• _EXCERPTED DATA_
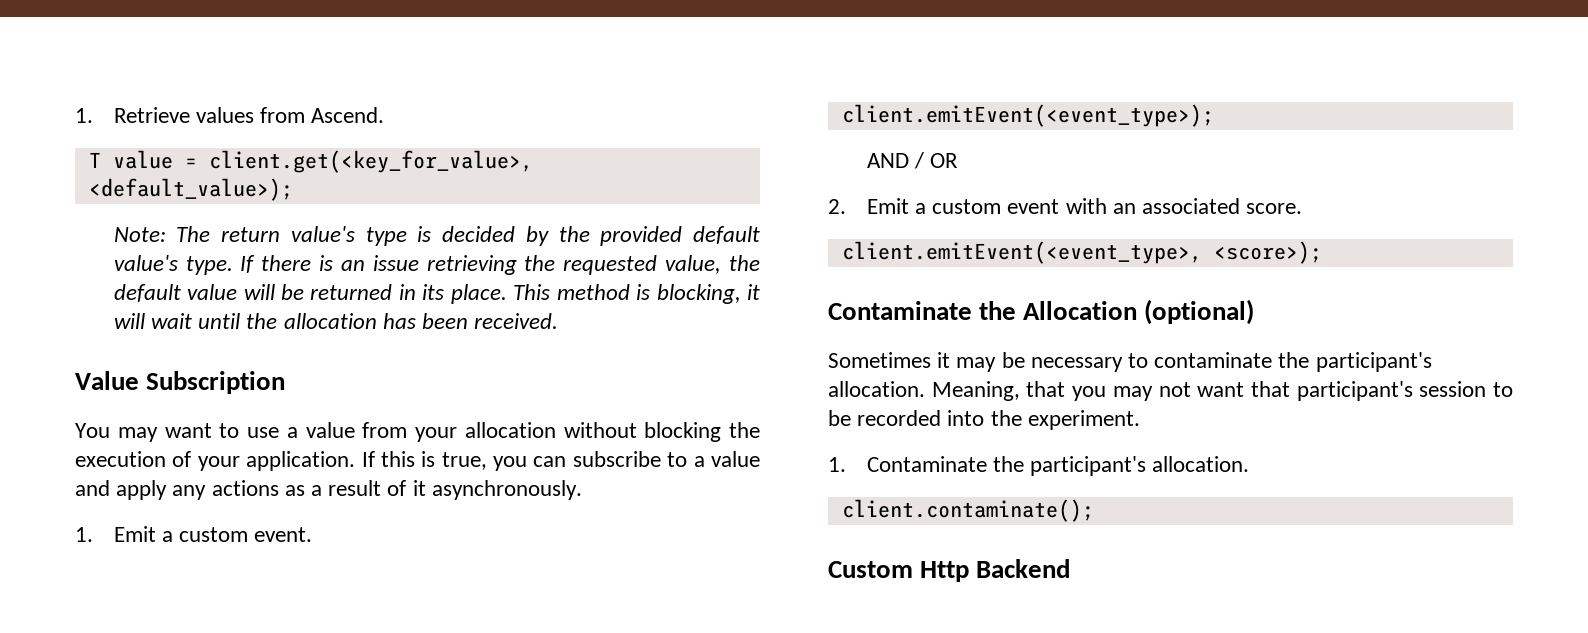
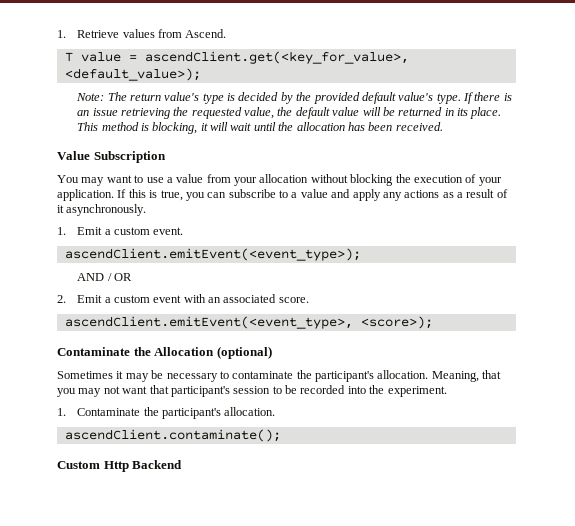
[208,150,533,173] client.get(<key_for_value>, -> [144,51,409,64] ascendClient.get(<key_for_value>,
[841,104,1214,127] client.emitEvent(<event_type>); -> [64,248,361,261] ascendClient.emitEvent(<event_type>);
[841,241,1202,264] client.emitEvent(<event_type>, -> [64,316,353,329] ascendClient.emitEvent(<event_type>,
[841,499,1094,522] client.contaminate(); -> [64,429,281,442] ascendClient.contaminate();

...

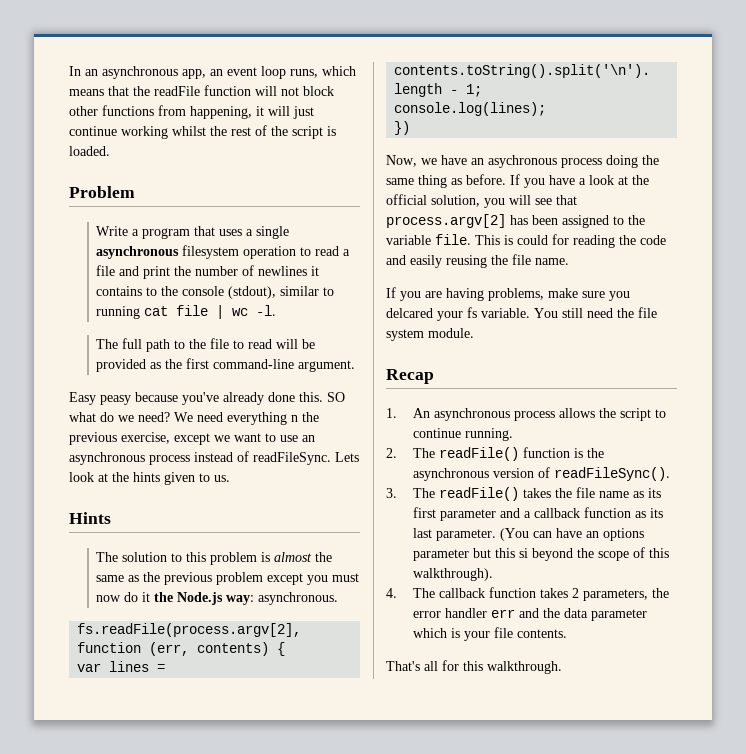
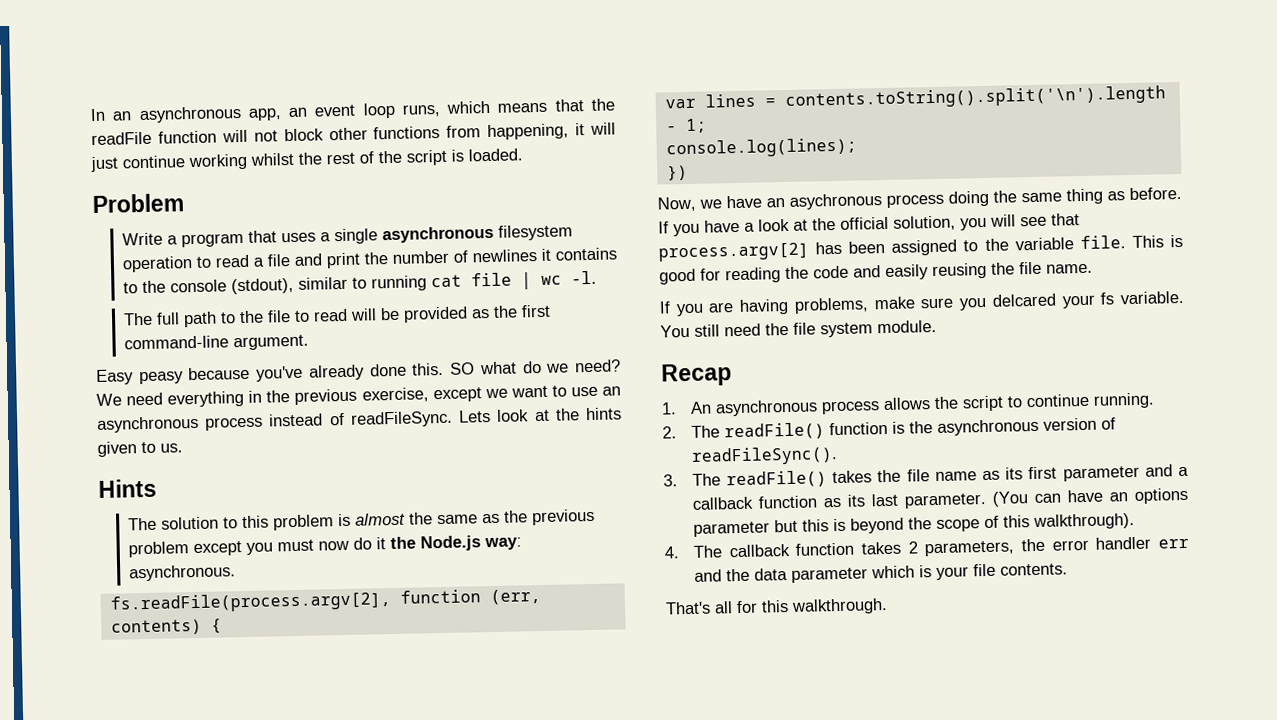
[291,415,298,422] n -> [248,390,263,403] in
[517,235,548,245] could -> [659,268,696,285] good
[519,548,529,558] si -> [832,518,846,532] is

• _ABOUT THIS EXERCISE_
Given the records above, reproduce precisely and only the lines between the line holding "[517,235,548,245] could ->" and the line holding "[519,548,529,558] si -> [832,518,846,532] is", inclusive.

• _TASK OUTPUT_
[517,235,548,245] could -> [659,268,696,285] good
[519,548,529,558] si -> [832,518,846,532] is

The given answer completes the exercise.